The most recent unemployment rate in the US stood at a staggering 9.7 percent. Consumer spending is sluggish and the housing markets remain choppy. And deficits on both state and federal levels continue to climb as the burden on Social Security increases.
The controversial medical reform has already cost the Obama administration a lot of chips in Capitol Hill. Since columnist Paul Krugman's first shot at the renminbi pegging policy last December, the issue has caught the attentions of politicians such as US Senator Charles Schumer.
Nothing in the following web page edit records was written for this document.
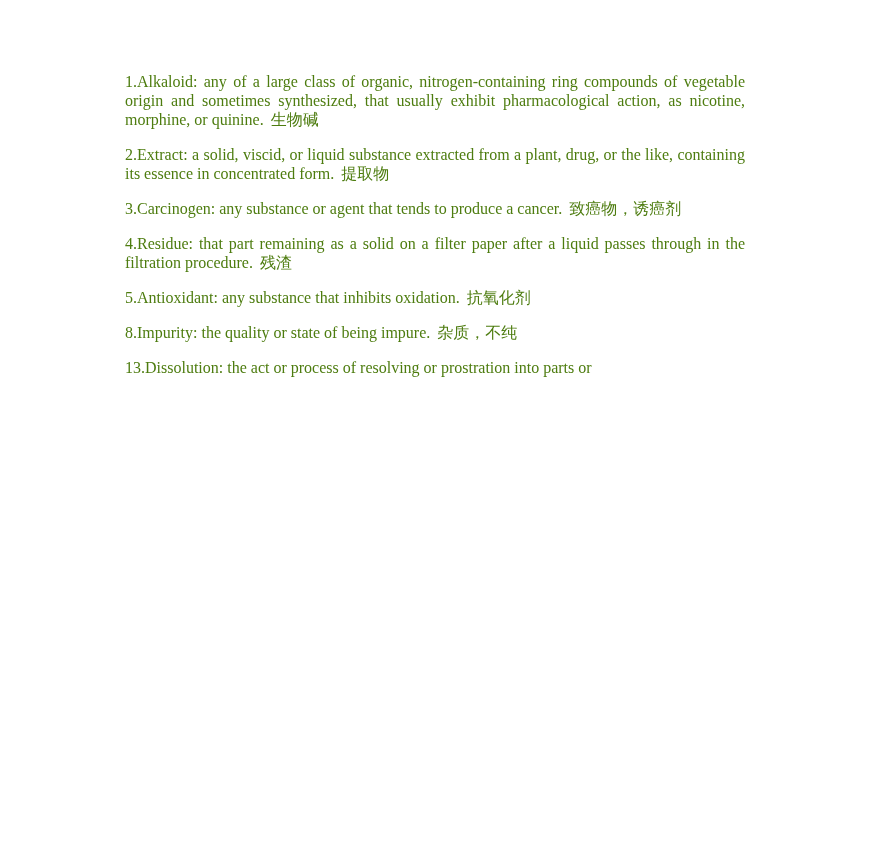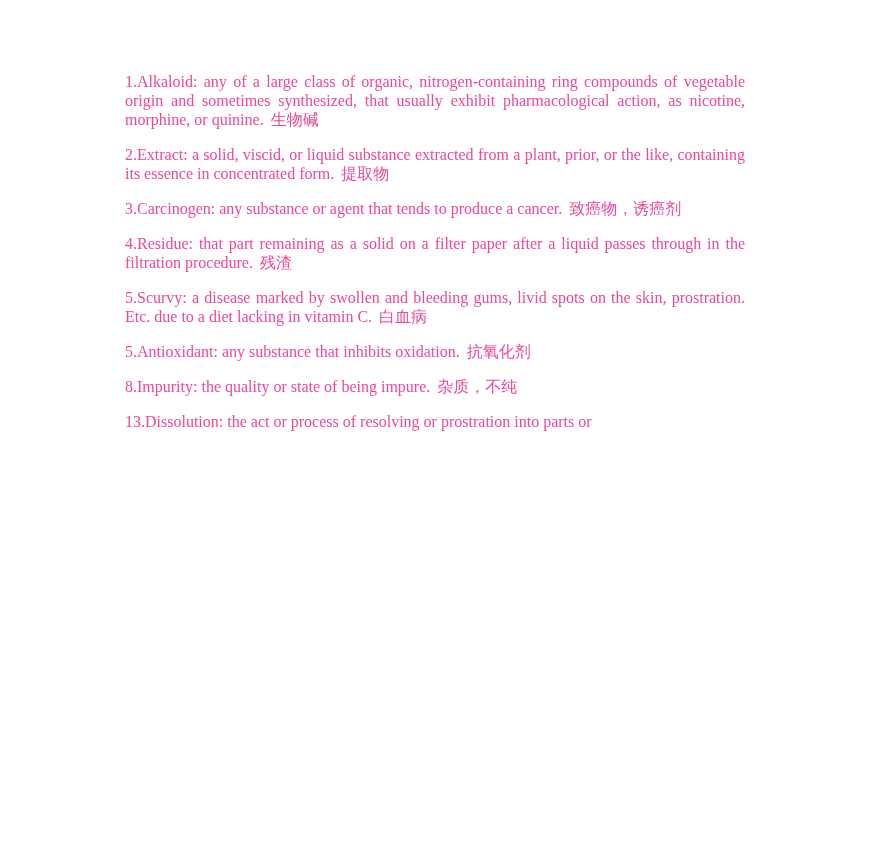"1.Alkaloid: any of a large" p.entry { color: #ec4899 -> #4d7c0f }
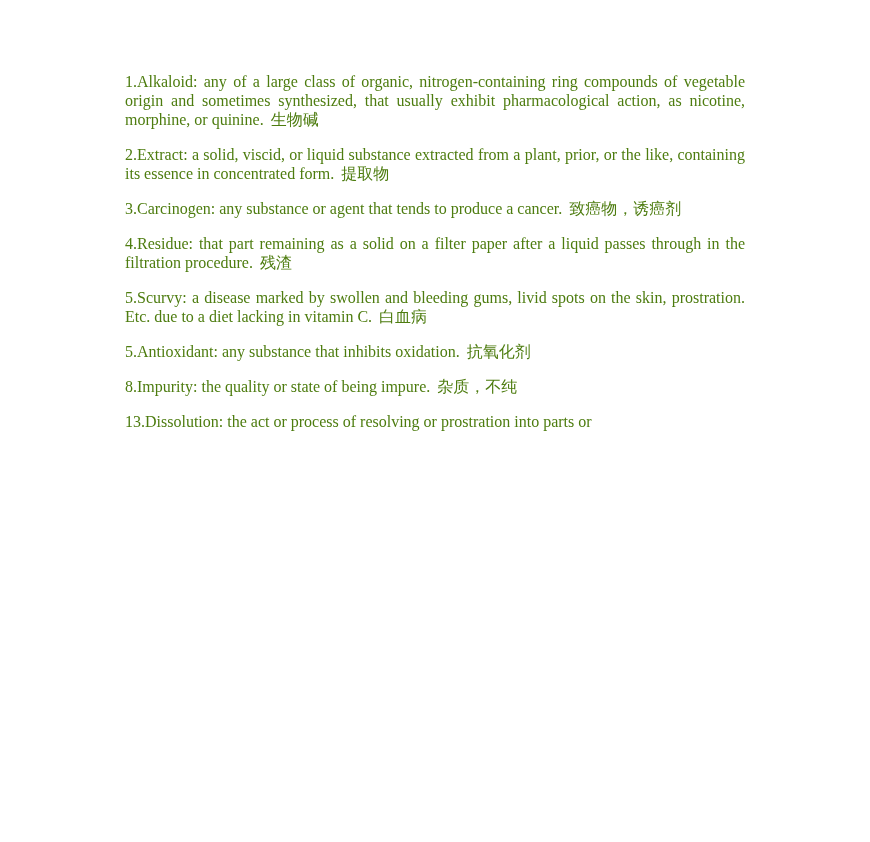"a solid, viscid, or liquid" span { text: prior -> drug }
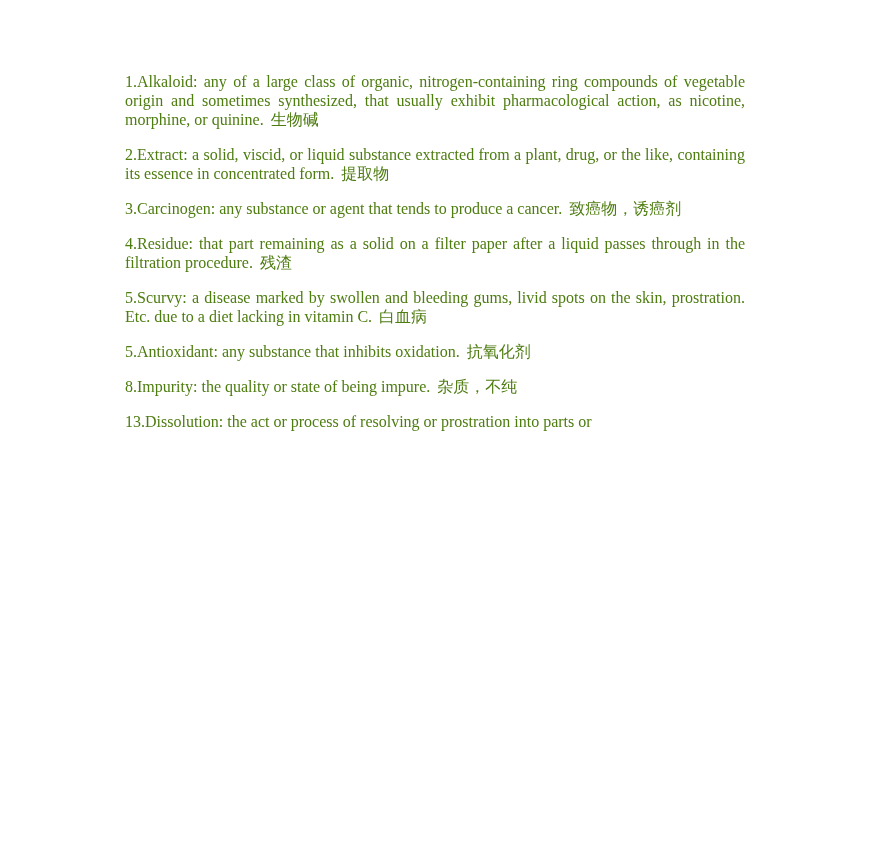"5.Scurvy: a disease marked by" p.entry { html: <p><span>5.Scurvy:</span> <span>a disease marked by swollen and bleeding gums, livid spots on the skin, prostration. Etc. due to a diet lacking in vitamin C.</span><span>白血病</span></p> -> none }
The US is running multilateral trade deficits with more than 90 countries and the effect of narrowing its overall trade deficit by relying on revaluing a single currency, the renminbi, is questionable.
The nature of the Sino-US trade imbalance is largely structural. Between 2005 to June 2008, the renminbi has appreciated approximately 21 percent against the dollar. Yet the US trade deficit with China has grown by $104 billion from 2004-2008. Although politically driven reports in the media have curried US voters in favor of a renminbi revaluation with the caveat that it will create jobs, the truth is that cheap imported goods are driven by demand from US consumers. A stronger renminbi will only divert demands to Mexico, India, Vietnam or whomever can produce cheaper goods.
The $7.2 billion deficit in March shows clearly that the Chinese economy is not export driven. The Sino-US trade imbalance worsened further by the US government's reluctance to export high technology to China. The United States has successfully boosted its economy through high-tech industries in recent decades, yet is still unwilling to share with China, one of its largest trading partners.